Der größte Hebel ist die Migration

Umso wichtiger ist, dass die Beteiligten alle Register ziehen, um endlich mehr Fachkräfte zu gewinnen. Der größte Hebel ist das gezielte Anwerben von Fachkräften aus dem Ausland. Das will manch einer bis heute nicht hören, und die Bundesregierung und die Betriebe sollten auch nicht ausschließlich darauf setzen. Doch Berechnungen von Forschern zeigen eindeutig: Selbst wenn alle Potentiale im Inland gehoben würden, wenn Frauen häufiger in Vollzeit und Ältere länger arbeiteten, würde das Erwerbspersonenpotential in Deutschland in den kommenden Jahrzehnten ohne jegliche Migration kräftig schrumpfen. Um es konstant zu halten, ist eine Nettozuwanderung von rund 400.000 Fachkräften im Jahr erforderlich.

Keine leichte Aufgabe. Langfristig halten Forscher eine Nettozuwan­derung von rund 100.000 Menschen im Jahr für realistisch. Es ist daher richtig, dass Bundesarbeitsminister Hubertus Heil und Bundesinnen­ministerin Nancy Faeser (beide SPD) die Fachkräftezuwanderung erleichtern wollen – im Herbst wollen sie ei­nen Gesetzesentwurf vorlegen. Zwar hat Deutschland seit März 2020 ein Fachkräfteeinwanderungsgesetz, mit dem Unternehmen nicht mehr nur Akademiker, sondern auch beruflich qualifizierte Fachkräfte aus Ländern außerhalb der EU anwerben können. Es ist in der Praxis jedoch viel zu bürokratisch, die Verfahren zu langwierig.

Als besonders große Hürde gilt die Anerkennung der ausländischen Ab­schlüsse, schließlich ist die deutsche duale Ausbildung international einzigartig. Künftig sollen Fachkräfte auch dann einreisen dürfen, wenn ihr Berufsabschluss in Deutschland noch nicht anerkannt ist, sie aber Berufser­fahrung und einen Arbeitsvertrag ha­ben. Die Anerkennung ihrer Qualifikation sollen sie dann mithilfe ihres Arbeitgebers nachholen. Das ist eine sinnvolle und pragmatische Lösung.

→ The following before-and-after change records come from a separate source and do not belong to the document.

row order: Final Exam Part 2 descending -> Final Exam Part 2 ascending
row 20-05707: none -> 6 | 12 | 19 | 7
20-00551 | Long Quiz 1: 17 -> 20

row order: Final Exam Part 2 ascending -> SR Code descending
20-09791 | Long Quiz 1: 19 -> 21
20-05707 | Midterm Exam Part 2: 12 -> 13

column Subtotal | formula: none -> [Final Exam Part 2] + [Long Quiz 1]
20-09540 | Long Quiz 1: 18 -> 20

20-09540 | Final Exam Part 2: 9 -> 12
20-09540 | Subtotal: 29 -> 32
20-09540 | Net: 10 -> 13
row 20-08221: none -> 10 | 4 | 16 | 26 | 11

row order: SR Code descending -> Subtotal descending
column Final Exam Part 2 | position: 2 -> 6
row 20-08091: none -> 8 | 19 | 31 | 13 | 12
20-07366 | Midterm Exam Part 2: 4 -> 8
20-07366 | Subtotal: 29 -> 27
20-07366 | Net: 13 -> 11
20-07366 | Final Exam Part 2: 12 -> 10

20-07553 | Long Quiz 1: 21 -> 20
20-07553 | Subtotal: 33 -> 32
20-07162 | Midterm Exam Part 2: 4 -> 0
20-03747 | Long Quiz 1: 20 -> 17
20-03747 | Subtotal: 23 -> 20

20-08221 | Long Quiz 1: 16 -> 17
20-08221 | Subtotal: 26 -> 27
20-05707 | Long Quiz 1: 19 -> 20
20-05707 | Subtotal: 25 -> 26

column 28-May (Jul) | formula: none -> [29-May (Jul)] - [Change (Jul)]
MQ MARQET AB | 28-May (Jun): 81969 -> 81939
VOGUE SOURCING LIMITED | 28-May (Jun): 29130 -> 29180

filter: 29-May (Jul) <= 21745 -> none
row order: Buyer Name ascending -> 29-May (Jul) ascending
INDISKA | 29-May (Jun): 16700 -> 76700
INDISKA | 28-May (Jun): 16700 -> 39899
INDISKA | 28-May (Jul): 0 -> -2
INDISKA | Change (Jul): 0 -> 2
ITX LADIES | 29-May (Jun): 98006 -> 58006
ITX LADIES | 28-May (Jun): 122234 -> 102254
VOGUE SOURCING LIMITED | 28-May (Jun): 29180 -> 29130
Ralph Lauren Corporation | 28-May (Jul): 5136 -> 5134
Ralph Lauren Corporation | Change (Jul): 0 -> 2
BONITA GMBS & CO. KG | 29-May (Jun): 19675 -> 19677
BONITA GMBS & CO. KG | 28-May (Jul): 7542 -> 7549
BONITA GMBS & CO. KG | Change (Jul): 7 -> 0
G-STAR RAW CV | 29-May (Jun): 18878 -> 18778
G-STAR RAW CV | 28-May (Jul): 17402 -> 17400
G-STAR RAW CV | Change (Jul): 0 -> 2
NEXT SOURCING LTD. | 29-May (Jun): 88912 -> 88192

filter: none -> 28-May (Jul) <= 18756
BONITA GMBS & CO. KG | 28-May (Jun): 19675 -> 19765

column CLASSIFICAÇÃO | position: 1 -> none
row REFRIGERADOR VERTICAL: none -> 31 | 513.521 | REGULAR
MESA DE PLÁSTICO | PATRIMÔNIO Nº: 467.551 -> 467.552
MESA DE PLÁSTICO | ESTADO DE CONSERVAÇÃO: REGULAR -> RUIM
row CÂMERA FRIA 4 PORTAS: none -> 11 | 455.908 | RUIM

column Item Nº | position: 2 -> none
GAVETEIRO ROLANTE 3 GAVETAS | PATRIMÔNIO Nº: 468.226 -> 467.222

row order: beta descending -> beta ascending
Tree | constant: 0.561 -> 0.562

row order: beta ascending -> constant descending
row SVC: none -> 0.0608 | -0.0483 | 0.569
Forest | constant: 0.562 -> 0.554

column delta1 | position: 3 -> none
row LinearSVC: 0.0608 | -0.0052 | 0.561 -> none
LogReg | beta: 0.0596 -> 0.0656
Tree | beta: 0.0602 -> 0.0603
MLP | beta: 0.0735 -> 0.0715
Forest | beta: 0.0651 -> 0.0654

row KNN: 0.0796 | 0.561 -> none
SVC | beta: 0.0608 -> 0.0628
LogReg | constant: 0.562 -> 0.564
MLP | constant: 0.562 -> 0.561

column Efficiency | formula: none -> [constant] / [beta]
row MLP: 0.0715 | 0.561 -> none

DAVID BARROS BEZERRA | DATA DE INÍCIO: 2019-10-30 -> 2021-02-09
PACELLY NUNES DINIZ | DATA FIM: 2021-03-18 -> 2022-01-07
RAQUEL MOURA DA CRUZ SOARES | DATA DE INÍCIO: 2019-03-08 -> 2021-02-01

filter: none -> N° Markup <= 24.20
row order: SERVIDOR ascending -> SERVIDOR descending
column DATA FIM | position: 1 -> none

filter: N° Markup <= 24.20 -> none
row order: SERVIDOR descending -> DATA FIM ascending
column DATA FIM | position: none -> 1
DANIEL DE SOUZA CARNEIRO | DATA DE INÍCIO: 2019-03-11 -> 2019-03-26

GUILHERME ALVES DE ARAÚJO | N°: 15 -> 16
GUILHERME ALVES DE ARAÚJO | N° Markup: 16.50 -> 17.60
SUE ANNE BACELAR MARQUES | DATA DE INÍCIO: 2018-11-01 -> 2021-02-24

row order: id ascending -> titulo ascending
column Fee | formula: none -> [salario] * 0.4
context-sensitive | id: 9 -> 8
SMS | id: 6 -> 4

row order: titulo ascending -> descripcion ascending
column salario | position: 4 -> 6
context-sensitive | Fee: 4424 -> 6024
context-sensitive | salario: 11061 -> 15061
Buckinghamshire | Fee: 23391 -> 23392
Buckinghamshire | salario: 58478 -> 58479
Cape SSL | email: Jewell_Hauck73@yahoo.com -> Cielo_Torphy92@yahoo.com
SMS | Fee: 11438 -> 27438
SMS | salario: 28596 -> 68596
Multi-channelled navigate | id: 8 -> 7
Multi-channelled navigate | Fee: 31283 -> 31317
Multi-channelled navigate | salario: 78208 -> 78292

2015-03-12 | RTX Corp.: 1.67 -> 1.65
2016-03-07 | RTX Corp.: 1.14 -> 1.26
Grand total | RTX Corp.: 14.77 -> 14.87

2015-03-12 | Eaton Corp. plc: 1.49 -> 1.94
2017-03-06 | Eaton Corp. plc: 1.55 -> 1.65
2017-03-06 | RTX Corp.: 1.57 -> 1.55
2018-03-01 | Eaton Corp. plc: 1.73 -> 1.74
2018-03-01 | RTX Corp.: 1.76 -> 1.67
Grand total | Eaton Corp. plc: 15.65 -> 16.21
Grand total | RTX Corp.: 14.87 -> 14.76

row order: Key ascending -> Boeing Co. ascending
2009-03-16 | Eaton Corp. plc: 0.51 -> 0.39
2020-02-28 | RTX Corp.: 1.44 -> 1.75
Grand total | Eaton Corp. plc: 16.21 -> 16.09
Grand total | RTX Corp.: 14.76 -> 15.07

Ein Punktesystem sendet ein wichtiges Signal

Darüber hinaus soll Deutschland ein Punktesystem bekommen. Wer in drei von vier Kategorien die Mindestanforderungen erfüllt – Deutschkenntnisse, Alter, Berufserfahrung, Ausbildungsnachweise – und seinen Lebensunterhalt selbst sichern kann, darf dann auch ohne festen Arbeitsvertrag für ein Jahr zur Arbeitssuche einreisen. Ein solches System ist kein Allheilmittel, es eröffnet aber einen weiteren Zugangsweg und sendet ein Signal in die Welt: Deutschland will ein Einwanderungsland für Fachkräfte sein. Das ist lange überfällig. Die Bundesregierung sollte das Gesetz nun schnell auf den Weg bringen, ebenso wie das viel zitierte Vorbild Kanada aber auch entschlossen nachjustieren, falls es zu Fehlentwicklungen kommt.

Natürlich sollten die Bundesregierung, Unternehmen, Arbeitsagenturen und Kommunen parallel an weiteren Stellschrauben drehen. Sie sollten endlich für genügend Kinderbetreuungsmöglichkeiten sorgen, damit Frauen mehr arbeiten können, wenn sie das wollen. Sie sollten die Weiterbildung von Arbeitslosen und geringqualifizierten Beschäftigten vorantreiben, die sich dafür auch selbst noch mehr öffnen müssen. Und sie sollten ein immer noch vorhandenes Tabu über Bord werfen: die Debatte über ein höheres Renteneintrittsalter. In Deutschland gab es zuletzt knapp zwei Millionen offene Stellen. Es werden so bald nicht weniger werden.